Los días fueron transcurriendo gradas a las conversaciones por Skype, Facebook y Gmail Pasó mandándome música, sus poemas, sus cuentos, sus borradores de guiones de cine desde que nos “conocimos”. Sabíamos que este juego no podría durar mucho tiempo, pero al menos había que vivirlo hasta sus últimas consecuencias. Descender en su mirada me daba el mar, el mar que me había sido negado tantas veces. Le hablaba a su celular. A veces, en la oficina nos comunicábamos, incluso mi hermana también se involucraba. Soñaba que ella pronto vendría para salvarme de la rutina, de los días en los que me perdía en el alcohol, o yo iría una vacación a encontrarme con lo desconocido.

Y se dio la oportunidad: en junio daría un curso de literatura latinoamericana en mi país. Esa noche, me emocioné tanto que me valió no terminar el informe que debía a la oficina. Le mandé muchos apapachos y le dije que prepararía una fiesta de bienvenida, a lo que ella contestó que no, que prefería algo más íntimo. Le dije que me encantaría estar en el aeropuerto cuando viniera, recibida con girasoles y trompetas. Ella se rio (supongo que por mi ingenuidad), dijo que sería mucha molestia, que no sería conveniente, que su familia la recogería.

8.

“Desnudarnos por fin de tanta ropa y tanta espera”, así le he escrito a Magenta a las 5:16 a. m. Mi Magenta parece una niña de niebla y mar que sobrevuela mis sueños: creo encontrarla en los bares, en los cafés, en los buses, en el recuerdo de esa niña de largas trenzas que conocí en el colegio y con quien salía al recreo para compartir mis sándwiches y hablar de nuestras lecturas.

La quiero tocar, al fin, sin que una pantalla nos separe, sin que su voz sea distancia, sin que solo la fantasía nos sostenga.

Un abrazo es un acto pequeño de magia,
un acto de vuelo de luciérnagas,
un acto de encuentro en rojo.
Muero por escuchar cómo pronuncias
mi nombre con esa forma tan tuya de arrullarme.
Muero por tenerte como una serpiente
deslizándote sobre mi cuerpo.

Así continué el correo que le envié a su cuenta de Gmail Con esta sensación de euforia he salido de casa, me he despedido de mi madre y le he dicho que me siento tan dichoso, y ella solo me mira atónita de que mi dicha sea tan quebrantable como una palmera en un huracán.

9.

Pero en el mes de su venida muy poco se conectó, tanto así, que pensé que ya le había aburrido; en cambio, ella decía que el tiempo la asfixiaba, que el proyecto de investigación la asfixiaba, que todo la asfixiaba.
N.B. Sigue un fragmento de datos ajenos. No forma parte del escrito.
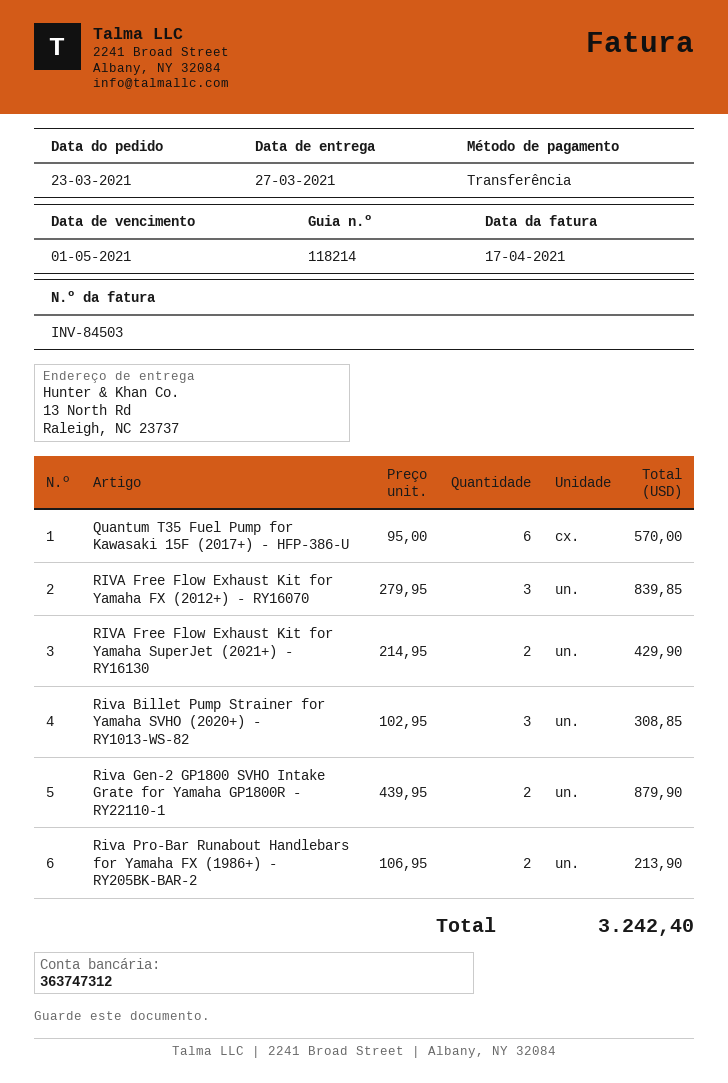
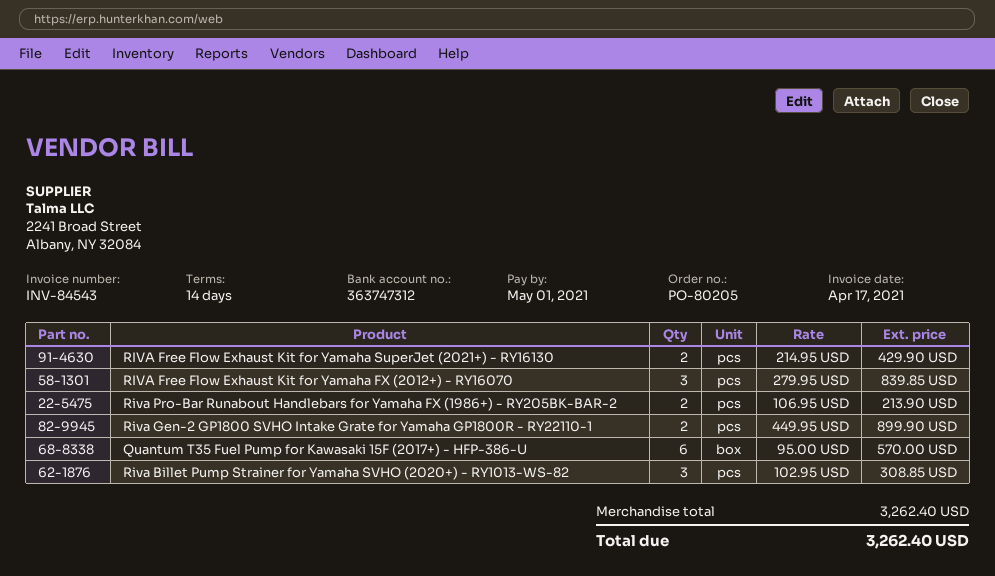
invoice number: INV-84503 -> INV-84543
Riva Gen-2 GP1800 SVHO Intake Grate for Yamaha GP1800R - RY22110-1: 2 x 439.95 = 879.90 -> 2 x 449.95 = 899.90
total: 3242.40 -> 3262.40

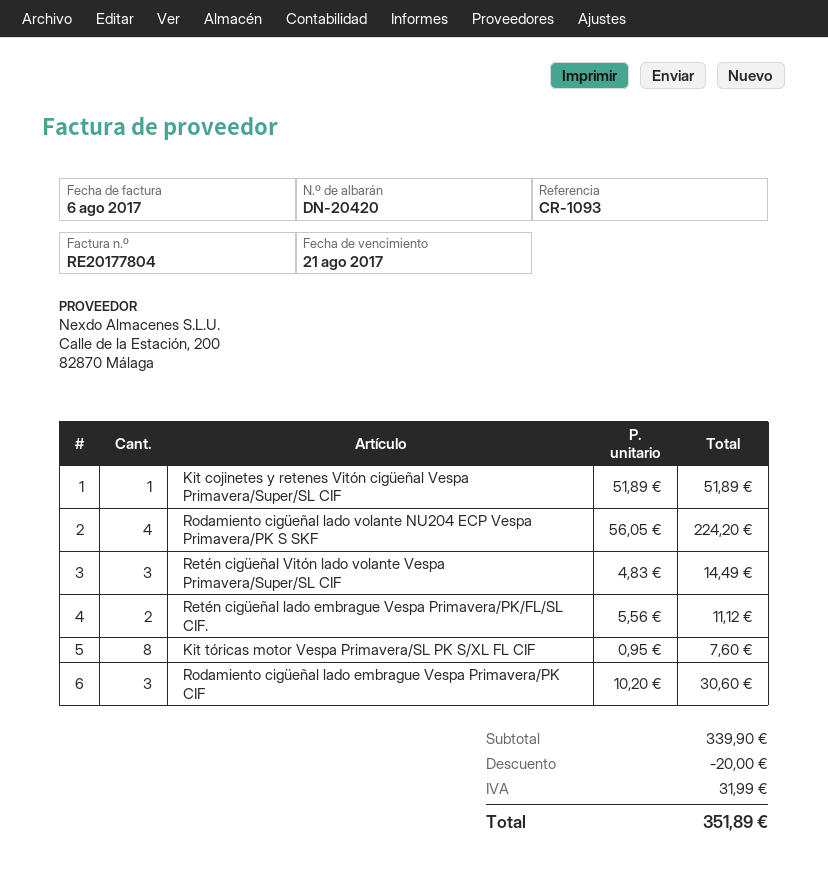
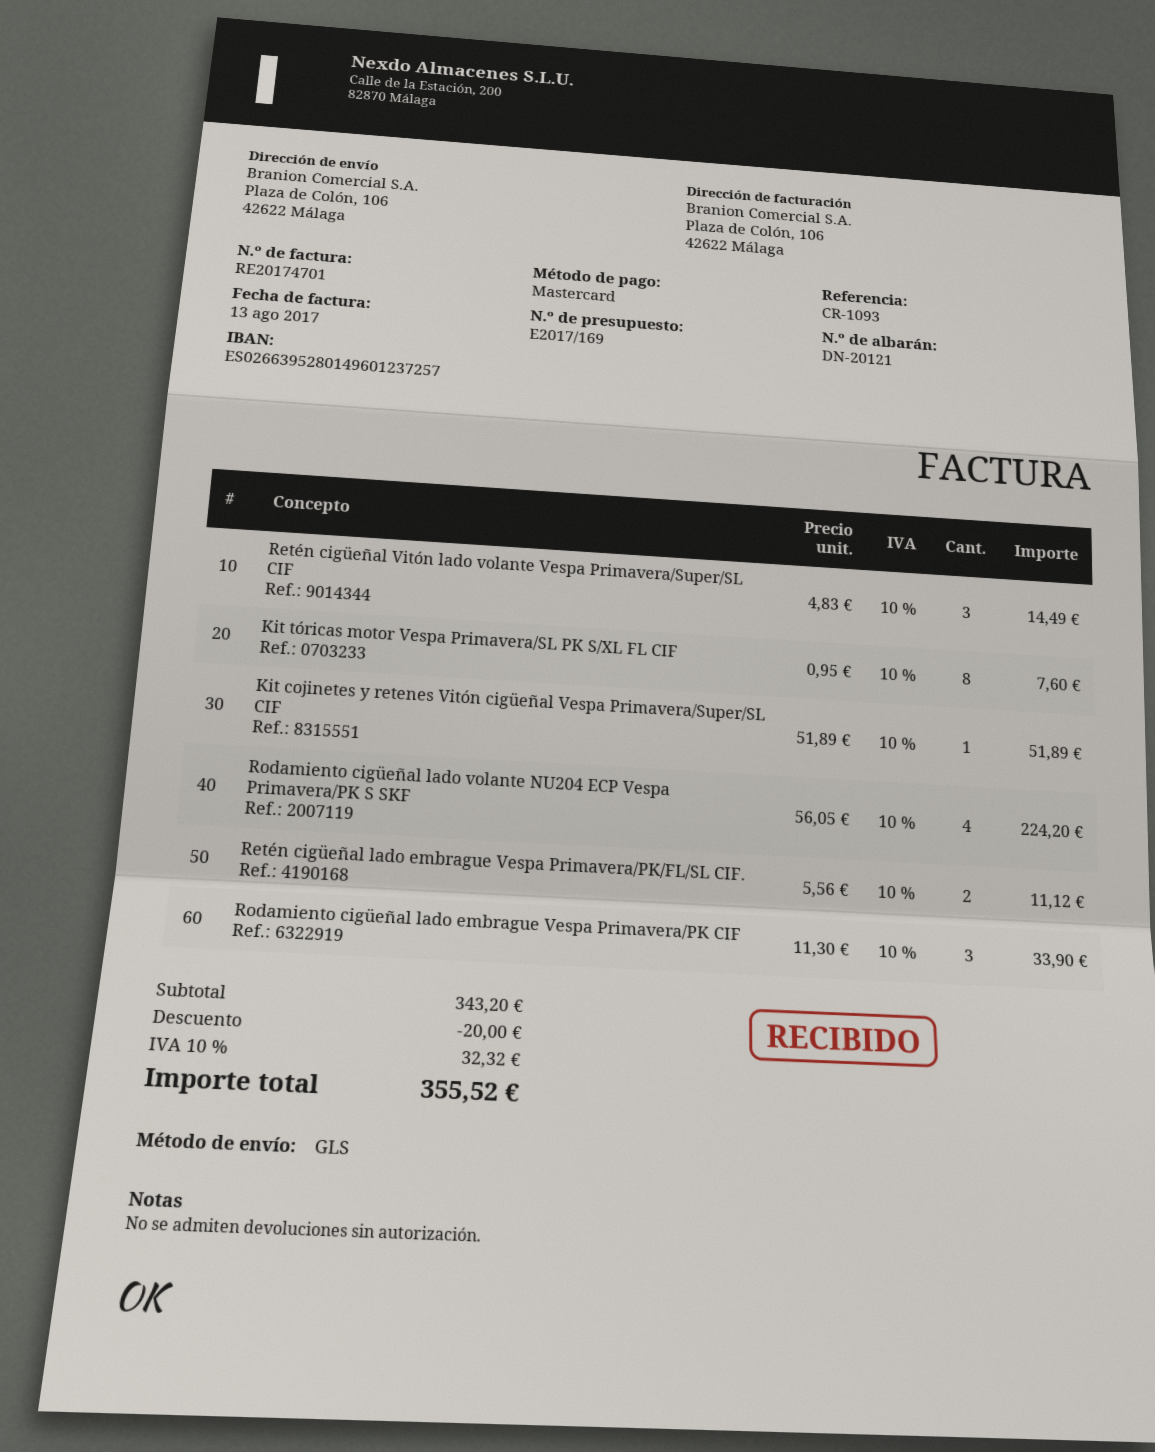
delivery note number: DN-20420 -> DN-20121
invoice number: RE20177804 -> RE20174701
invoice date: 2017-08-06 -> 2017-08-13
Rodamiento cigüeñal lado embrague Vespa Primavera/PK CIF: 3 x 10.20 = 30.60 -> 3 x 11.30 = 33.90
subtotal: 339.90 -> 343.20
tax: 31.99 -> 32.32
total: 351.89 -> 355.52

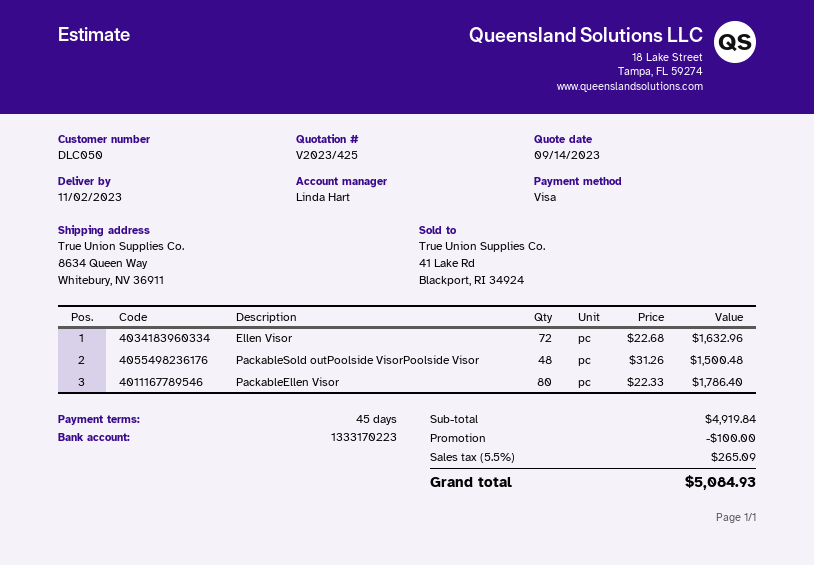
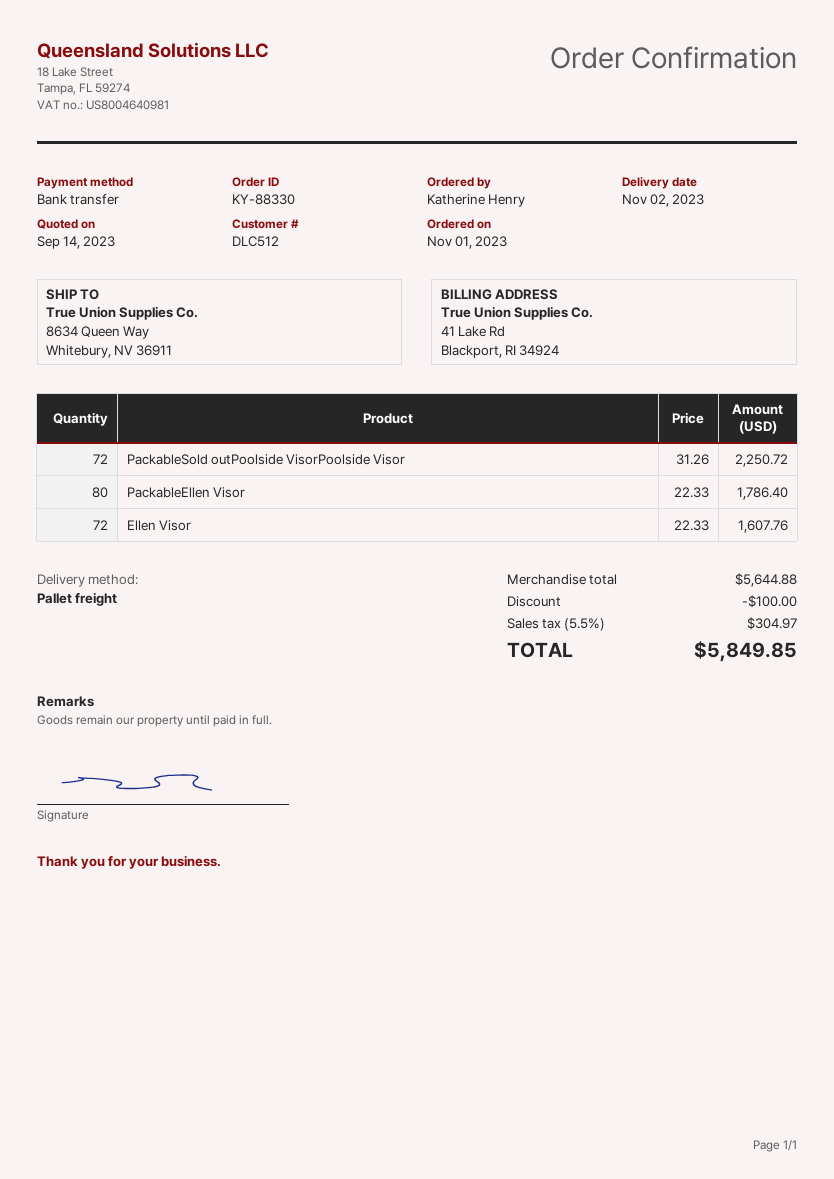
customer number: DLC050 -> DLC512
payment method: Visa -> bank transfer
Ellen Visor: 72 x 22.68 = 1632.96 -> 72 x 22.33 = 1607.76
PackableSold outPoolside VisorPoolside Visor: 48 x 31.26 = 1500.48 -> 72 x 31.26 = 2250.72
subtotal: 4919.84 -> 5644.88
tax: 5.5% = 265.09 -> 5.5% = 304.97
total: 5084.93 -> 5849.85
Sin explicación, pasó una semana, justo antes de su regreso, sin entrar al chat ni al Skype. No sabía qué diablos le pasaba ni si en realidad vendría. No me contestaba los correos, y aunque cualquiera en mi situación simplemente lo hubiera tomado con indiferencia, yo no podía ser así de Ligero con los sentimientos, al menos no con ella.

Me di cuenta de que vino dos semanas después de lo previsto (jamás me hubiera imaginado que semejante acto lo ocultara). La busqué desesperadamente en su casa, con un ramo de rosas y una tarjeta de bienvenida, tenía pensado que ese sencillo gesto podía ser un punto a mi favor.

Ella dio un puntapié a todas mis esperanzas: estaba embarazada y pronto se casaría. Su prometido fue quien me abrió la puerta.